Whenever I describe some of the activities of the Russian Communists that Dewey approved of in 1929, a respondent tries to salvage Dewey’s fast fading reputation with an argument involving Leon Trotsky.

Before we get to his argument, recall that Trotsky was one of the three major figures in the Red Terror:

Vladimir Lenin  (1870-1924)

  • Bolshevik revolutionary, leader of communist revolution of 1917.
  • Soviet premier 1917-24.

    Leon Trotsky  (1879-1940)

  • Bolshevik revolutionary, Commissar of War under Lenin 1918-24.
  • Deported 1929.
  • Tried in absentia 1937 as Stalin consolidated his power.
  • Assassinated by Soviet agents 1940.

    Joseph Stalin  (1879-1953)

  • General secretary of the Communist Party 1922-53.
  • Soviet premier 1941-53.

    In my words here is the respondent’s argument, with some added historical background:

    In 1936-1937 Stalin, as part of his purge of Russian leaders who he thought might oppose him, accused most of the original Bolsheviks of plotting to assassinate him, industrial sabotage, spying for foreign governments, and other treasons.  There were 18 charges in all against Trotsky.  (One charge which the respondent leaves out:  killing masses of Russian workers — the Stalin pot calling the Trotsky kettle black.)

    Trotsky, having already been deported some years before, avoided arrest and attending trial, which was as phony as the other purge trials.

    The “American Committee for the Defense of Leon Trotsky” elected Dewey honorary chairman, and then asked him to chair a preliminary commission to investigate Stalin’s charges.  The commission, held in Mexico where Trotsky was living, deliberated for one week in 1937, giving Trotsky a forum to defend himself. [Footnote 1.]  Back in the U.S. Dewey chaired the final commission, which found Trotsky innocent of all charges, saying the Moscow trials were a frame-up. [2]

    As a result, apologists for the Soviet Union changed from praising Dewey to vilifying him for defending Trotsky.

    Therefore, the respondent argues, we can just ignore all the admiring things Dewey said about Russia from 1917 to the early 1930s.

    There are at least three fallacies in this argument.  Two of these are obvious, one requires a little historical background.

    Fallacy 1:  The fact that some Communists hated Dewey after his defense of Trotsky, is relevant to Dewey’s character.

    Reply:  Just because a bad guy hates X is not much evidence that X is good.

    What went on in the twisted minds of the Communists is irrelevant to our judgment of Dewey.  The Nazis hated the communists, therefore the communists were good — is the same argument.

    Fallacy 2:  Confine the argument to personalities.

    On the contrary, we should address what, if anything, Dewey admired in the Soviet system, not whether he liked, or was liked by, Communists.

    Fallacy 3:  Trotsky was worthy of being defended.

    It’s this last which requires a little historical research.  We need to consider Trotsky’s career prior to his losing favor with the regime he helped set up.

    I have before me the book Trotsky: Fate of a Revolutionary by Robert Wistrich, Library of Congress cat. no.
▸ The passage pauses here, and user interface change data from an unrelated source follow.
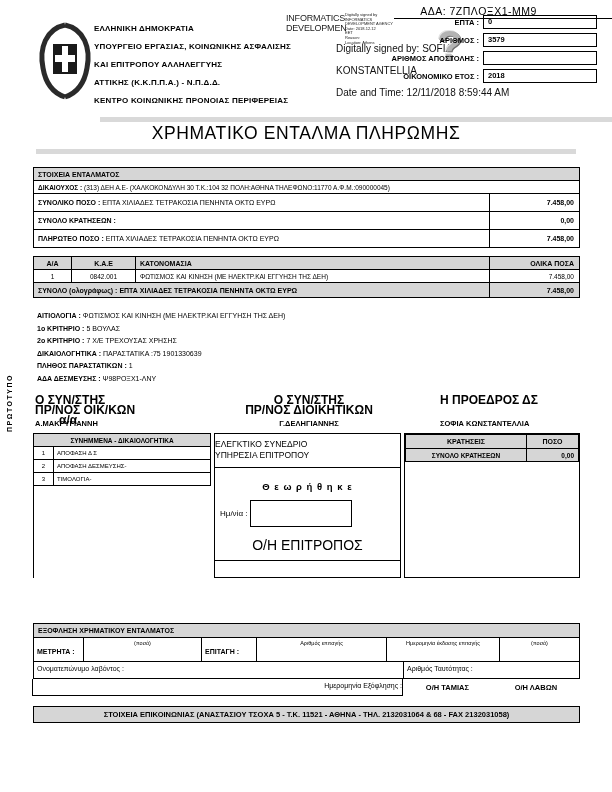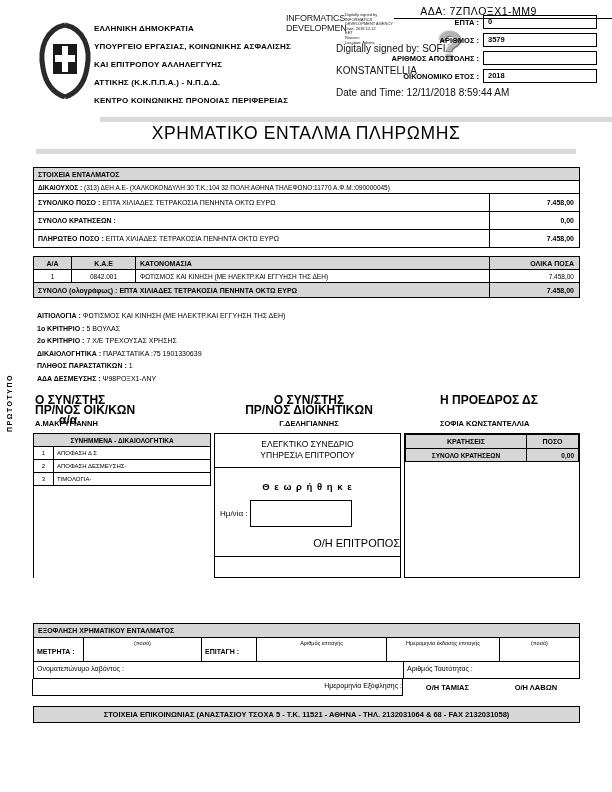--- a/index.html
+++ b/index.html
@@ -74,25 +74,25 @@
   .names .n3 { width:176px; padding-left:36px; }
 
   .threepanel { display:flex; margin-top:5px; height:145px; }
   .col1 { width:178px; position:relative; }
   .col1 .vline { position:absolute; left:0; top:52px; bottom:0; width:1px; background:#000; }
   .att .hd td { height:13px; font-size:6.5px; font-weight:bold; text-align:center; padding:1px 2px; }
   .att .rw td { height:13px; font-size:6px; padding:1px 3px; }
   .att .num { width:20px; text-align:center; }
 
   .col2 { width:187px; margin-left:3px; border:1px solid #000; display:flex; flex-direction:column; }
-  .audit-head { text-align:center; font-size:8.5px; line-height:11px; padding:5px 0 6px; border-bottom:1px solid #000; }
+  .audit-head { font-size:8.5px; line-height:11px; padding:5px 0 6px; border-bottom:1px solid #000; }
   .approved { margin-top:13px; text-align:center; font-size:9.5px; font-weight:bold; letter-spacing:1px; }
   .daterow { display:flex; align-items:center; margin-top:8px; padding-left:5px; font-size:8px; }
   .datebox { width:102px; height:27px; border:1px solid #000; margin-left:3px; }
-  .commissioner { margin-top:10px; text-align:right; font-size:11px; }
+  .commissioner { margin-top:10px; text-align:center; font-size:14px; }
   .audit-div { border-top:1px solid #000; margin-top:7px; }
 
   .col3 { width:176px; margin-left:3px; border:1px solid #000; }
   .kr td { font-size:7px; text-align:center; padding:1px 2px; }
   .kr .hd td { height:14px; font-weight:bold; }
   .kr .rw td { height:13px; font-size:6.5px; font-weight:bold; }
   .kr .pos { width:52px; }
   .kr .val { text-align:right; padding-right:4px; }
 
   .pay { margin-top:45px; border:1px solid #000; }

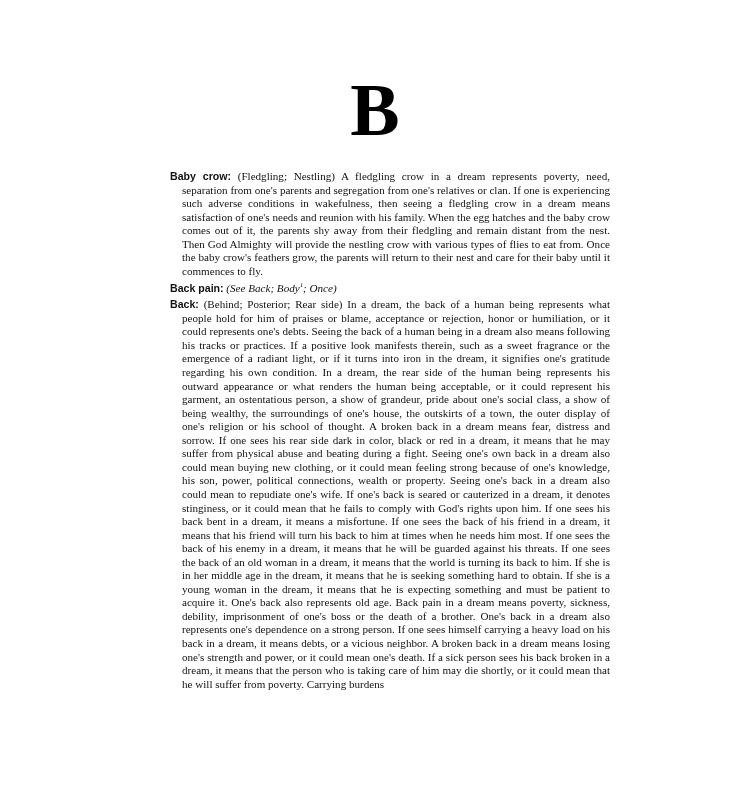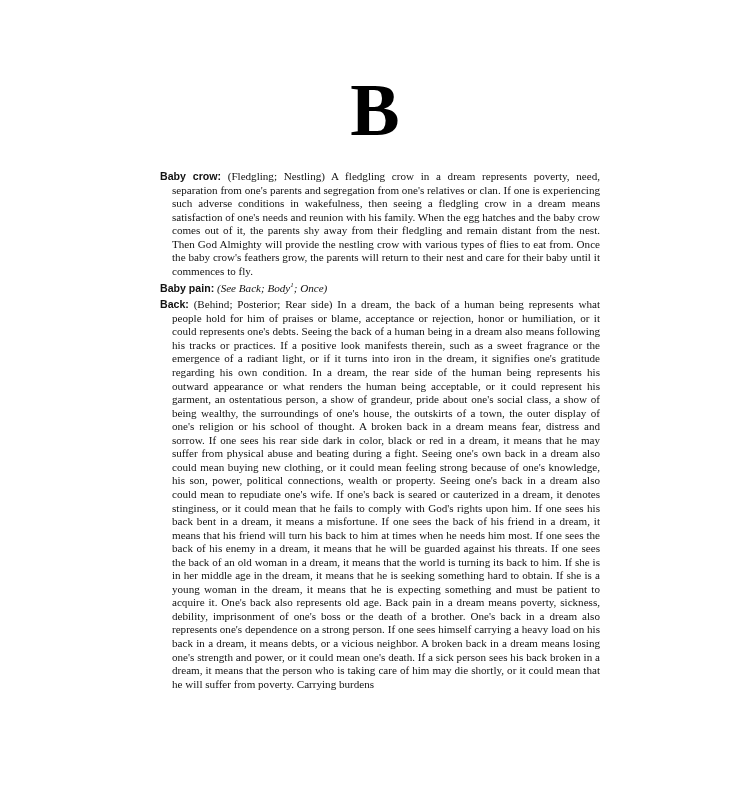--- a/index.html
+++ b/index.html
@@ -32,21 +32,21 @@
     font-family: "Liberation Serif", "DejaVu Serif", serif;
     font-weight: bold;
     font-size: 74px;
     line-height: 0.88;
     letter-spacing: 0px;
     color: #000000;
   }
   .column {
     position: absolute;
     top: 170px;
-    left: 160px;
+    left: 170px;
     width: 440px;
   }
   .entry {
     font-size: 11.1px;
     line-height: 13.55px;
     text-align: justify;
     text-justify: inter-word;
     padding-left: 12px;
     text-indent: -12px;
     margin: 0 0 0 0;
@@ -80,19 +80,19 @@
 <body>
 
 <div class="page">
 
   <div class="letter-heading">B</div>
 
   <div class="column">
 
     <p class="entry"><span class="headword">Baby crow</span><span class="headword">:</span><span> (Fledgling; Nestling) A fledgling crow in a dream represents poverty, need, separation from one's parents and segregation from one's relatives or clan. If one is experiencing such adverse conditions in wakefulness, then seeing a fledgling crow in a dream means satisfaction of one's needs and reunion with his family. When the egg hatches and the baby crow comes out of it, the parents shy away from their fledgling and remain distant from the nest. Then God Almighty will provide the nestling crow with various types of flies to eat from. Once the baby crow's feathers grow, the parents will return to their nest and care for their baby until it commences to fly.</span></p>
 
-    <p class="entry entry-crossref"><span class="headword">Baby pain</span><span class="headword">:</span><span class="xref"><span> (See Back; Body</span><sup>1</sup><span>; Once)</span></span></p>
+    <p class="entry entry-crossref"><span class="headword">Back pain</span><span class="headword">:</span><span class="xref"><span> (See Back; Body</span><sup>1</sup><span>; Once)</span></span></p>
 
     <p class="entry entry-last"><span class="headword">Back</span><span class="headword">:</span><span> (Behind; Posterior; Rear side) In a dream, the back of a human being represents what people hold for him of praises or blame, acceptance or rejection, honor or humiliation, or it could represents one's debts. Seeing the back of a human being in a dream also means following his tracks or practices. If a positive look manifests therein, such as a sweet fragrance or the emergence of a radiant light, or if it turns into iron in the dream, it signifies one's gratitude regarding his own condition. In a dream, the rear side of the human being represents his outward appearance or what renders the human being acceptable, or it could represent his garment, an ostentatious person, a show of grandeur, pride about one's social class, a show of being wealthy, the surroundings of one's house, the outskirts of a town, the outer display of one's religion or his school of thought. A broken back in a dream means fear, distress and sorrow. If one sees his rear side dark in color, black or red in a dream, it means that he may suffer from physical abuse and beating during a fight. Seeing one's own back in a dream also could mean buying new clothing, or it could mean feeling strong because of one's knowledge, his son, power, political connections, wealth or property. Seeing one's back in a dream also could mean to repudiate one's wife. If one's back is seared or cauterized in a dream, it denotes stinginess, or it could mean that he fails to comply with God's rights upon him. If one sees his back bent in a dream, it means a misfortune. If one sees the back of his friend in a dream, it means that his friend will turn his back to him at times when he needs him most. If one sees the back of his enemy in a dream, it means that he will be guarded against his threats. If one sees the back of an old woman in a dream, it means that the world is turning its back to him. If she is in her middle age in the dream, it means that he is seeking something hard to obtain. If she is a young woman in the dream, it means that he is expecting something and must be patient to acquire it. One's back also represents old age. Back pain in a dream means poverty, sickness, debility, imprisonment of one's boss or the death of a brother. One's back in a dream also represents one's dependence on a strong person. If one sees himself carrying a heavy load on his back in a dream, it means debts, or a vicious neighbor. A broken back in a dream means losing one's strength and power, or it could mean one's death. If a sick person sees his back broken in a dream, it means that the person who is taking care of him may die shortly, or it could mean that he will suffer from poverty. Carrying burdens</span></p>
 
   </div>
 
 </div>
 
 </body></html>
DK254.T6 W57.  It contains many quotes from Trotsky’s books and articles translated into English.  I paraphrase Mr. Wistrich, and repeat Trotsky verbatim.  I start with Trotsky’s theory and end with his practice.

    THEORY — Here’s Trotsky in 1920:

    “We are for regulated labor on the basis of an economic plan, obligatory for the whole people and consequently compulsory for each worker in the country.  Without this we cannot even dream of a transition to socialism ... [O]bligation and, consequently, compulsion are essential conditions for overcoming bourgeois anarchy, securing socialization of the means of production and labor, and reconstructing economic life on the basis of a single plan.” [3]

    At an assembly of Bolshevik trade unionists in April 1920 Trotsky asked rhetorically:  “Is it true that forced labor is always unproductive?”  and went on (he, or the translator, uses “liberal” in the now old fashioned sense):

    “That is the most wretched, vulgar liberal prejudice;  even chattel slavery was productive ...  Forced labor did not grow out of the feudal lords’ ill-will.  It was a progressive [that is, a wave of the future] phenomena.” [4]

    At the tenth Party Congress in March 1921 Trotsky said that

    “the revolutionary historical birthright of the party” was obliged to maintain its dictatorship “regardless of temporary vacillations in the elemental moods of the masses.” [5]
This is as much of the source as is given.